Range to output from the entries below: the line containing "font-size: 15px ->" through the line containing "text: 51 ->". Set it down exactly, ends included, nothing else.

--- Data shown ---
◇ ◇ ◇

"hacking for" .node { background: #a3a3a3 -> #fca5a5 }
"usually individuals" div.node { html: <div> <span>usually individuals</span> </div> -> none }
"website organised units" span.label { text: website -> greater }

◇ ◇ ◇

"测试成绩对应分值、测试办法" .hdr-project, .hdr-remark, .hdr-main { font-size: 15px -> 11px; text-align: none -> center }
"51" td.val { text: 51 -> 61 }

◇ ◇ ◇

--- Result of the exercise ---
"测试成绩对应分值、测试办法" .hdr-project, .hdr-remark, .hdr-main { font-size: 15px -> 11px; text-align: none -> center }
"51" td.val { text: 51 -> 61 }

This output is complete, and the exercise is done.